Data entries
--*--

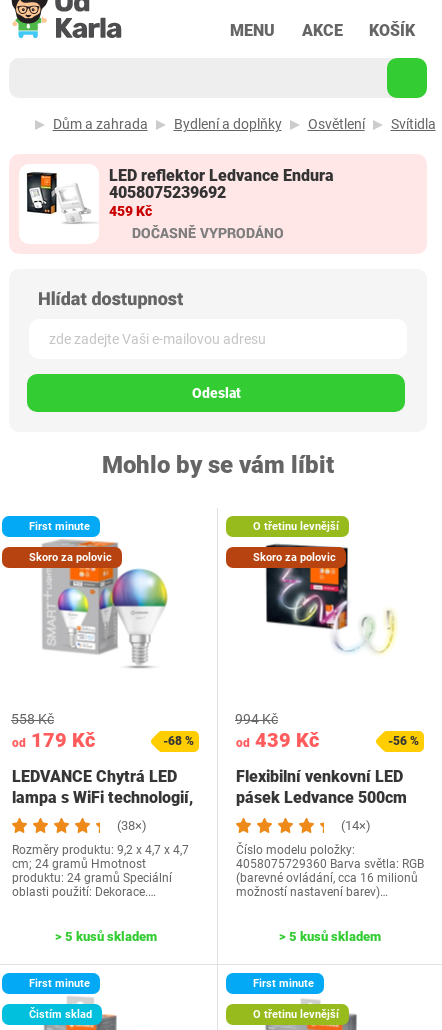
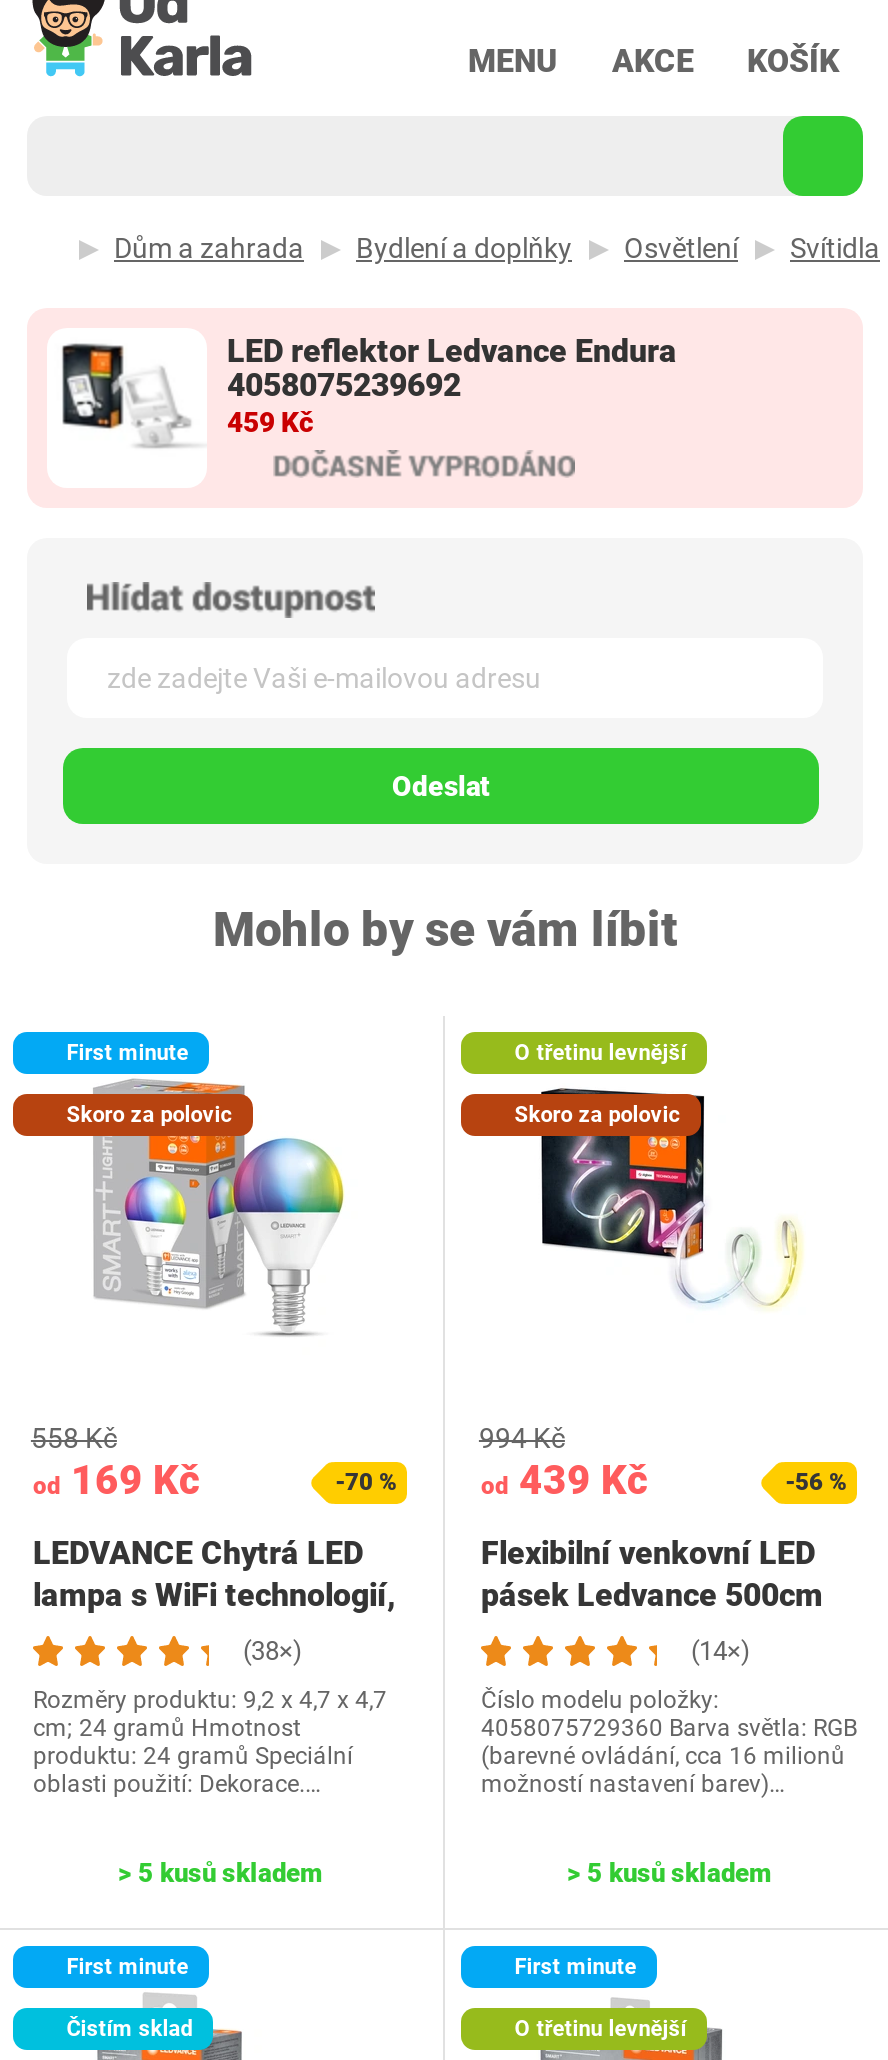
- od 179 Kč
+ od 169 Kč

- -68 %
+ -70 %
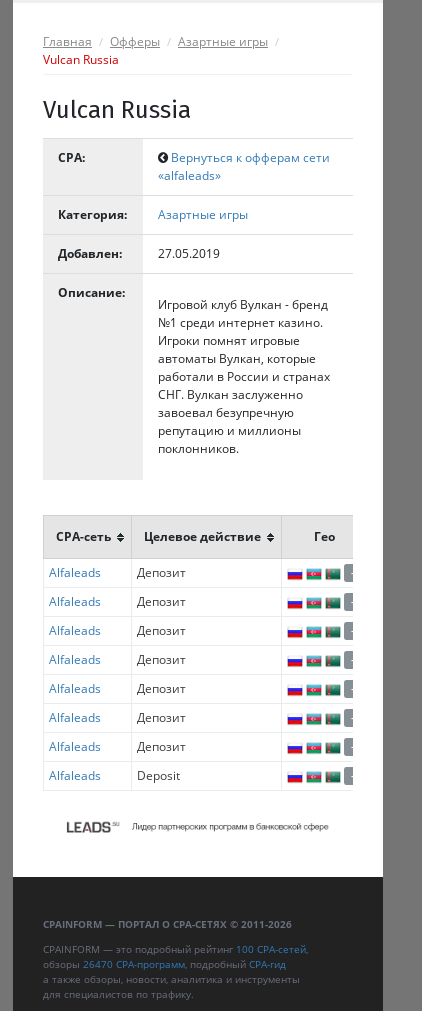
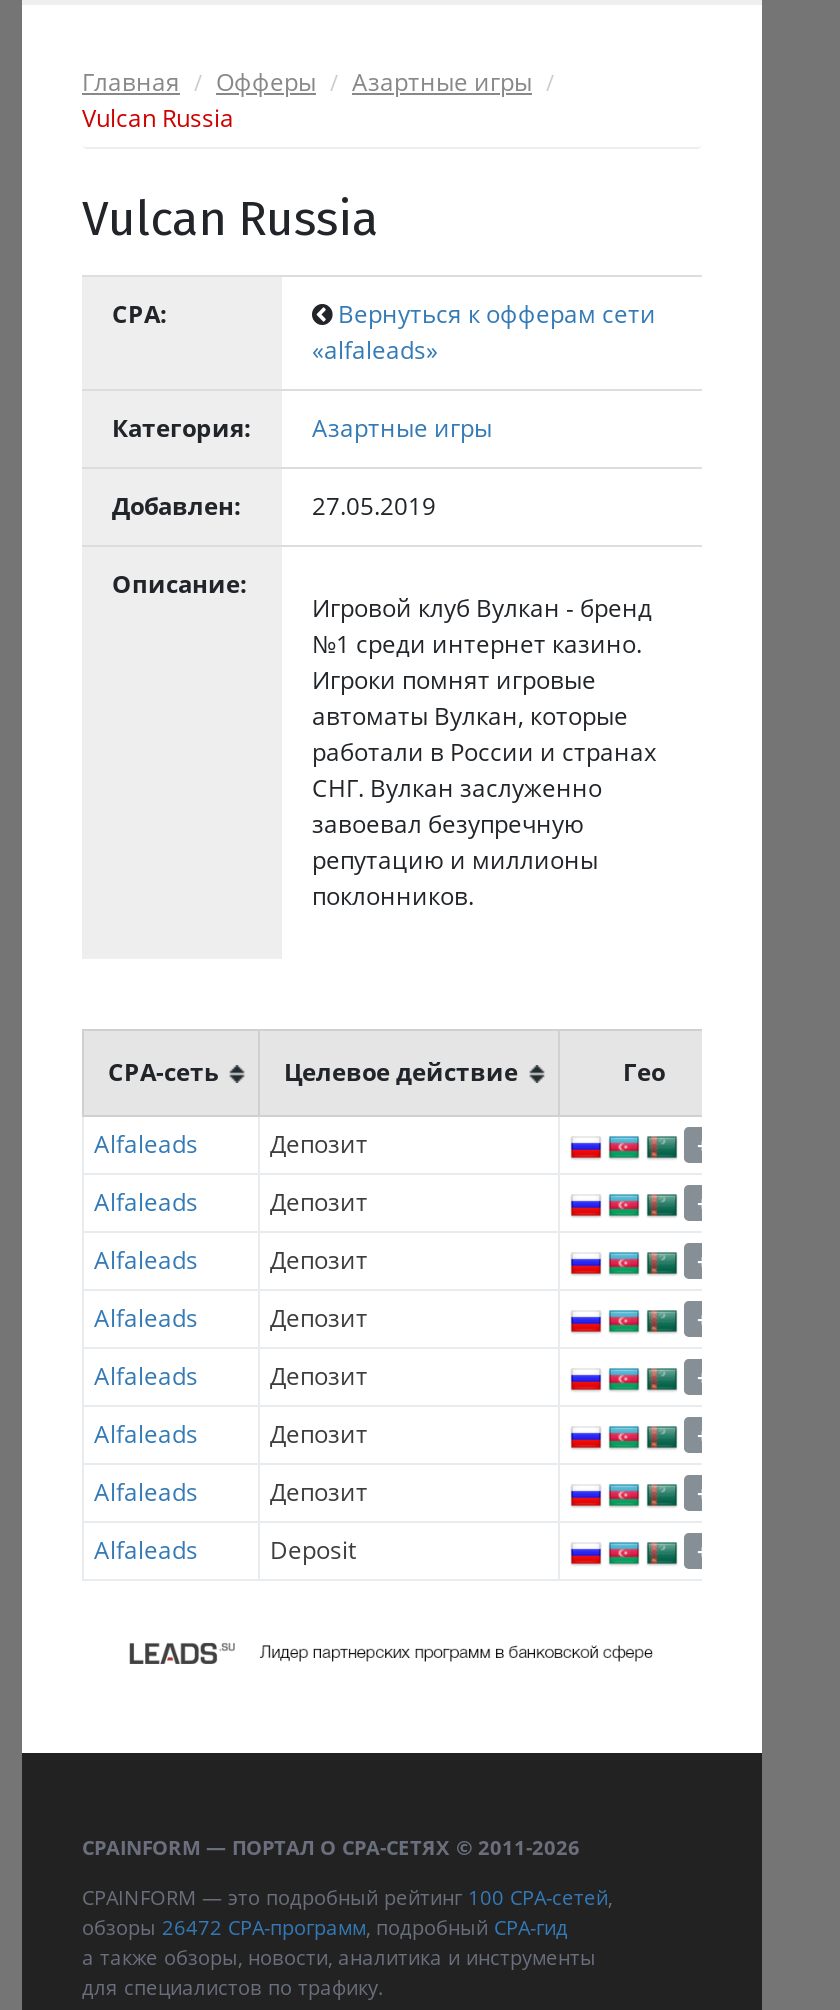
- обзоры 26470 CPA-программ, подробный CPA-гид
+ обзоры 26472 CPA-программ, подробный CPA-гид
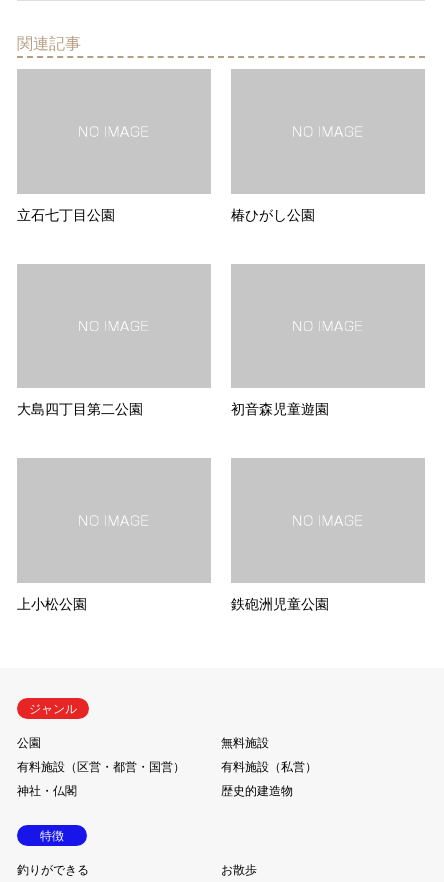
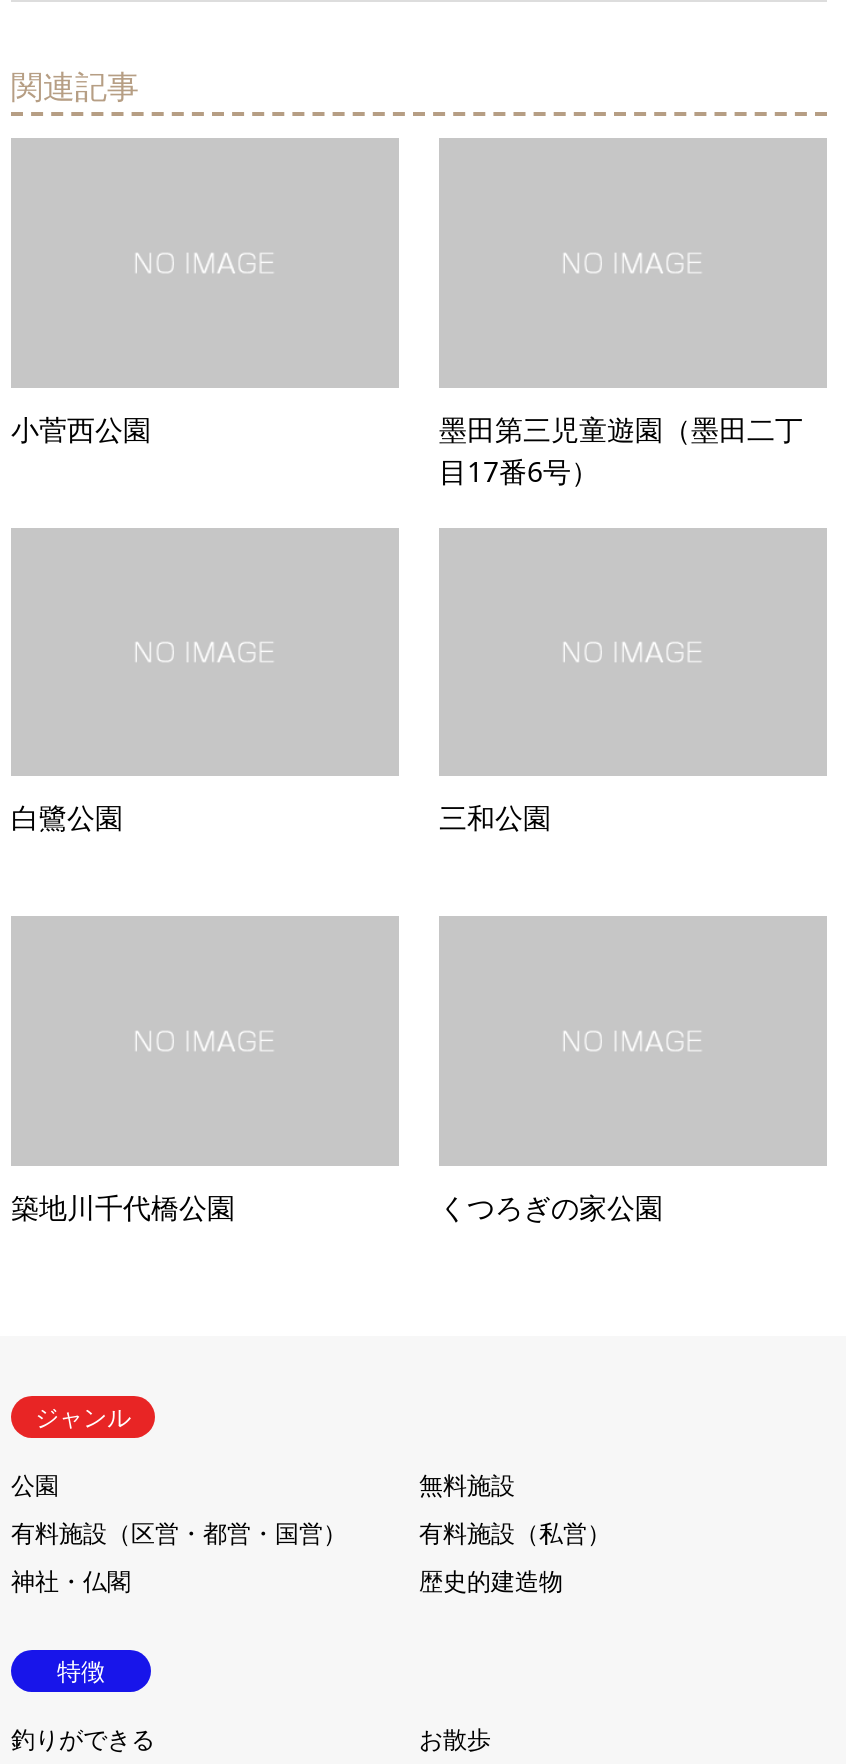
- 立石七丁目公園
- 椿ひがし公園
+ 小菅西公園
+ 墨田第三児童遊園（墨田二丁
+ 目17番6号）

- 大島四丁目第二公園
- 初音森児童遊園
+ 白鷺公園
+ 三和公園

- 上小松公園
- 鉄砲洲児童公園
+ 築地川千代橋公園
+ くつろぎの家公園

--*--

- **EXERCISE REQUIREMENTS**: Return each entry exactly as it stands above, apart from any images.

- **TASK SOLUTION**:
- od 179 Kč
+ od 169 Kč

- -68 %
+ -70 %
- обзоры 26470 CPA-программ, подробный CPA-гид
+ обзоры 26472 CPA-программ, подробный CPA-гид
- 立石七丁目公園
- 椿ひがし公園
+ 小菅西公園
+ 墨田第三児童遊園（墨田二丁
+ 目17番6号）

- 大島四丁目第二公園
- 初音森児童遊園
+ 白鷺公園
+ 三和公園

- 上小松公園
- 鉄砲洲児童公園
+ 築地川千代橋公園
+ くつろぎの家公園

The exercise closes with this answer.